== Exercise brief ==
Below are records; reproduce exactly the lines from the one that has "SONAX Dry S" through the one that has "ordered by: Sabine Hahn -> Ursula Mayer", ends included, and nothing more.

━━━━━━

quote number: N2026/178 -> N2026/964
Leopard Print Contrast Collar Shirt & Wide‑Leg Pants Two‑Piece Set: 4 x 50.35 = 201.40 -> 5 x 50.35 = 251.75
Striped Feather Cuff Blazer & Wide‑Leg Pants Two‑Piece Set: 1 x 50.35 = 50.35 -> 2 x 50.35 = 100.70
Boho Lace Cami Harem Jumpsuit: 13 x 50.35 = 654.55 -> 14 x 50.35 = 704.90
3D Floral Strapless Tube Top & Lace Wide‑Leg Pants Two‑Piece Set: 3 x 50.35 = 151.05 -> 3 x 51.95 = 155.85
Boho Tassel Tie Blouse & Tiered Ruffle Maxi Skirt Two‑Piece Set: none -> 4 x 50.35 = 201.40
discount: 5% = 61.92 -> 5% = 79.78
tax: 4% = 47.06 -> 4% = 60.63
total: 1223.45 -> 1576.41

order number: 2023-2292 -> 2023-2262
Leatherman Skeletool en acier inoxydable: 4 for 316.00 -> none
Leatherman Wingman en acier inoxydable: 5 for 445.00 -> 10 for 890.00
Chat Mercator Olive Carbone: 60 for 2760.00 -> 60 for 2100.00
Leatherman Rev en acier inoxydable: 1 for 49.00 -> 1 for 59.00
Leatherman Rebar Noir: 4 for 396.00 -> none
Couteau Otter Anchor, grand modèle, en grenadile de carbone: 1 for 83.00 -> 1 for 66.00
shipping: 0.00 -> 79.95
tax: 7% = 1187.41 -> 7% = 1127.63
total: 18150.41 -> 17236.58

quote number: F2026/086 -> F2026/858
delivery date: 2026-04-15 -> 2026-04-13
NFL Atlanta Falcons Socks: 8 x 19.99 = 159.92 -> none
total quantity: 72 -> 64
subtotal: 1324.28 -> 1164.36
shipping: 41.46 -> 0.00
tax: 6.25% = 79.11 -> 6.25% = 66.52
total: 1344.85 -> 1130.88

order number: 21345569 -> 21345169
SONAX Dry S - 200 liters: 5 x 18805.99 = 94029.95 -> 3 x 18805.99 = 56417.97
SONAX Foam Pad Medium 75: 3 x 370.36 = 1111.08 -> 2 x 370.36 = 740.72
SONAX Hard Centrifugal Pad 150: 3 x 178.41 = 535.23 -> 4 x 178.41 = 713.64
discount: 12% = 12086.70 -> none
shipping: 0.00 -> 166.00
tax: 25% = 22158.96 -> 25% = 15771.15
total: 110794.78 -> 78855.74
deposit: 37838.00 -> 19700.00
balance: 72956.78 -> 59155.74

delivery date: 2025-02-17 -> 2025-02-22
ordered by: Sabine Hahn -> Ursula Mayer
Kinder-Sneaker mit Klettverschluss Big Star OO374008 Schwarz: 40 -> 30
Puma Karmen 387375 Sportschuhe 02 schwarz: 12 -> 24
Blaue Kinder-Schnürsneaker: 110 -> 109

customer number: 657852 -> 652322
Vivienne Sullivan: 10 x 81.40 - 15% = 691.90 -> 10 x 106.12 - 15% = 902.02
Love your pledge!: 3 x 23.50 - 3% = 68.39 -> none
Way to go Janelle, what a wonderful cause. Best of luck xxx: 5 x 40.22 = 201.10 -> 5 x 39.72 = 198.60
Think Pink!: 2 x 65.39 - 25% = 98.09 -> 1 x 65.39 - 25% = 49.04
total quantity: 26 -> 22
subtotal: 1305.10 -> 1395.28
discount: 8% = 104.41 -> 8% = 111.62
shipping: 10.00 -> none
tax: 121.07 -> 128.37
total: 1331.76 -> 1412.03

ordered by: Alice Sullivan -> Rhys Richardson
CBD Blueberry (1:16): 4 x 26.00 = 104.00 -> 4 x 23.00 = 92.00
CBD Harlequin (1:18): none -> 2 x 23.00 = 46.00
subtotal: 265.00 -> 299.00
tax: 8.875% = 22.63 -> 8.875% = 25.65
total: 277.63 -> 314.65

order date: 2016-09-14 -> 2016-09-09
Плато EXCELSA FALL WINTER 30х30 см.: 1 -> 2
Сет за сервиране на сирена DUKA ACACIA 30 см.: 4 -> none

━━━━━━

== Written reply ==
SONAX Dry S - 200 liters: 5 x 18805.99 = 94029.95 -> 3 x 18805.99 = 56417.97
SONAX Foam Pad Medium 75: 3 x 370.36 = 1111.08 -> 2 x 370.36 = 740.72
SONAX Hard Centrifugal Pad 150: 3 x 178.41 = 535.23 -> 4 x 178.41 = 713.64
discount: 12% = 12086.70 -> none
shipping: 0.00 -> 166.00
tax: 25% = 22158.96 -> 25% = 15771.15
total: 110794.78 -> 78855.74
deposit: 37838.00 -> 19700.00
balance: 72956.78 -> 59155.74

delivery date: 2025-02-17 -> 2025-02-22
ordered by: Sabine Hahn -> Ursula Mayer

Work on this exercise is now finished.